The court of appeals rarely publishes opinions in “fast track” cases. It took that unusual step here. The opinion strives to show the type of evidence that is sufficient for a recommitment even though the mentally ill person has taken all of her medication and has maintained stable housing and employment for two years.
Dr. Vicente, the only witness at Sarah’s recommitment hearing, diagnosed her with schizophrenia and opined that if treatment were withdrawn she would become the proper subject of commitment. He did so based upon records indicating that in the past when she was off commitment she stopped medication, which led to another commitment. He also testified that since 2017 he had observed no “paranoid ideation” in her except for one instance in July 2018 (i.e. during the recommitment that the county was seeking to extend.) The relapse was “caused by a previous change in medication.” According to the doctor, Sarah was:
focus[ing] on an injury from a chiropractor from years ago. She was also talking about problems with her father in the past and about her supervisor that caused her stress in the past of which she brought a baseball bat to work so some of the old things that had been bothering her were resurfacing. Opinion, ¶5 .
The court of appeals held this evidence sufficient to recommit Sarah. It distinguished her case from the recent “defense win” where the county’s doctor, parroting the statute, merely testified that if treatment were withdrawn the person would become acutely psychotic, and past psychotic episodes led to commitments. See our post on Winnebago County v. L.F.-G., 2019AP2010. The court of appeals refused to infer from this evidence that if treatment were withdrawn L.F.-G would become dangerous.
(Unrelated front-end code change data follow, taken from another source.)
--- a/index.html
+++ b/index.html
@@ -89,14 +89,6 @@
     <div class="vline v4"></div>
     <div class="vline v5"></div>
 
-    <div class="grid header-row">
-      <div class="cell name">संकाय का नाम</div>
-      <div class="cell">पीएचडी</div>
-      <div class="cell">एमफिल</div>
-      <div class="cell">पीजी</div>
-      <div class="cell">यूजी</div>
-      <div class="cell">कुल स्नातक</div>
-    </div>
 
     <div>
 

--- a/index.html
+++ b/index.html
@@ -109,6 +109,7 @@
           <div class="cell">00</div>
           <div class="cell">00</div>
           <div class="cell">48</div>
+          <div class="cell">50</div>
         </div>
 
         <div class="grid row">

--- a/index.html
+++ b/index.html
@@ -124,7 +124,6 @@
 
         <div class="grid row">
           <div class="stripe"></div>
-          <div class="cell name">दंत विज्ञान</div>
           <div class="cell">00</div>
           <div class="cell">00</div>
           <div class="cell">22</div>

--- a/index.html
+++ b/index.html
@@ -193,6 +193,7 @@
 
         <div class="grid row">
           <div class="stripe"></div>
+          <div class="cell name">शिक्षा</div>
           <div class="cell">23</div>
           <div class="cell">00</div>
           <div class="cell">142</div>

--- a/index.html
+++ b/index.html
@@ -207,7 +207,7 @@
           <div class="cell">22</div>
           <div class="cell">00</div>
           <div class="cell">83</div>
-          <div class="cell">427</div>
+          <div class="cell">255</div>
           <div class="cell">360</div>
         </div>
In Sarah’s case, there “appeared” to have been an episode during the recommitment that was about to expire where a doctor changed her meds, she exhibited paranoid ideation, she had problems with her supervisor, and she took her baseball bat to work (no details on what, if anything, she did with the bat). We say “appeared” because it is hard to discern from the decision whether these events actually occurred, or whether Sarah just talked about them, during the recommitment the county wanted to extend. This incident combined with the doctor’s testimony that Sarah would stop medication if she weren’t committed provided the “necessary link” between her past dangerousness and the likelihood that it would recur. Opinion, ¶17.
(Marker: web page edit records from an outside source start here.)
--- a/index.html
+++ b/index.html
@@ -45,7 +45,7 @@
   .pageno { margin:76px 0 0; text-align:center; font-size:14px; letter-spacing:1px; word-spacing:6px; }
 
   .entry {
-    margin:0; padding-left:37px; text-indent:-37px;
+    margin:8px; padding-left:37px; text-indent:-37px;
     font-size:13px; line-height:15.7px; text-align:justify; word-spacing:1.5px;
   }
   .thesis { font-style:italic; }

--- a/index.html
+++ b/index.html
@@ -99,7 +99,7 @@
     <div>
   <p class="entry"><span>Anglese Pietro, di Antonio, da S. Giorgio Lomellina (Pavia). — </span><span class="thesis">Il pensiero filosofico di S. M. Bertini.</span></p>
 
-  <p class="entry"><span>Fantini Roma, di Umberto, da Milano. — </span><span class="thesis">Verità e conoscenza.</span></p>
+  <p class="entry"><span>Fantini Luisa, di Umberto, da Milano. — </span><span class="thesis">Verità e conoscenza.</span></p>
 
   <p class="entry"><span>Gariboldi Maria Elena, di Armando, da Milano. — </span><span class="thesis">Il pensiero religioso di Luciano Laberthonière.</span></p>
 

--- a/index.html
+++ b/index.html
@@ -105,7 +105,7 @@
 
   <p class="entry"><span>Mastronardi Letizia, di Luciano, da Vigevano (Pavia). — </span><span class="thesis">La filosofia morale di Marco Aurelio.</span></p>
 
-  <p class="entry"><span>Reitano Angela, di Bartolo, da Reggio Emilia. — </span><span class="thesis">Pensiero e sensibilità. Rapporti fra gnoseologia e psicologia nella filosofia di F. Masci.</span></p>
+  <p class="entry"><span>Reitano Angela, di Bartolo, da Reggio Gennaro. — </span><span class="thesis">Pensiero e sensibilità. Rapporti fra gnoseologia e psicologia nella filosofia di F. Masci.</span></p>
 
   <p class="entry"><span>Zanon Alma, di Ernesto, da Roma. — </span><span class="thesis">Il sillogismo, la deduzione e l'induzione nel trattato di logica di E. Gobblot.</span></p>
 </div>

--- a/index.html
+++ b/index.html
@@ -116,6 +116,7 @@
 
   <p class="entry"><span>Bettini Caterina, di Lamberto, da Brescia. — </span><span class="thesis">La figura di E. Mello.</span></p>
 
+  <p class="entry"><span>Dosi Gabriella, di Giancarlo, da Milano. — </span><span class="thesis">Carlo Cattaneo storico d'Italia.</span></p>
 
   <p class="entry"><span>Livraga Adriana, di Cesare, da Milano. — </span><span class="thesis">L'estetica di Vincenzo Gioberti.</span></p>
The court of appeals reminded the bench and the bar that to obtain involuntary medication the county’s doctor must link his testimony back to the statutory standards. Outagamie Cty. v. Melanie L., 2013 WI 67, ¶¶94-97, 349 Wis. 2d 148, 833 N.W.2d 607 . Ditto for an initial commitment. Marathon Cty. v. D.K., 2020 WI 8, ¶¶53-54, 390 Wis. 2d 50, 937 N.W.2d 901.
It also noted that Langlade Cty. v. D.J.W., 2020 WI 41, 391 Wis. 2d. 231, ___ N.W.2d ___ requires circuit courts deciding recommitment cases to make findings linked back to the specific subdivision of §51.20(1)(a)2 that the recommitment is based on. Opinion, ¶14
The court of appeals said that in Sarah’s case both the county and the circuit court failed to link evidence of dangerousness back to any subdivision of §51.20(1)(a)2. But it gave them a pass because this recommitment predated D.J.W. (decided April 24, 2020) and because there was sufficient evidence to support the recommitment (see above).
The court of appeals also held that:
[N]either the statute nor the applicable case law requires an expert or the circuit court to speculate on the precise course of an individual’s impending decompensation by identifying specific future dangerous acts or omissions the individual might theoretically undertake without treatment. Opinion, ¶13.
Then what does D.J.W. stand for? It literally requires courts to “make specific factual findings with reference to reference to the subdivision paragraph of §51.20(1)(a)2 on which the recommitment is based.” D.J.W., ¶40. And §51.20(1)(a)2’s standards of dangerousness literally require the county to prove that a person attempted or threatened of suicide, engaged in violent or homicidal behavior, displayed an inability to feed himself and so forth.
Perhaps the court of appeals meant that before D.J.W. a county did not have to specify future acts of dangerousness. But that seems odds too. D.J.W. holds that the “specific factual findings” requirement for recommitments is “manifest in the language of Wis. Stat. §51.20(1)(am). D.J.W., ¶41 (emphasis supplied). If a requirement is “manifest in the language” of a forty-year old statute why would it only apply starting April 2020?
Note to appellate lawyers: As in D.J.W., the court of appeals indicates that it will not consider the doctor’s written report when reviewing the sufficiency of the evidence if the county fails to move the report into evidence. Opinion, ¶2 n.3. Note to trial lawyers: If the doctor’s report contains hearsay, object.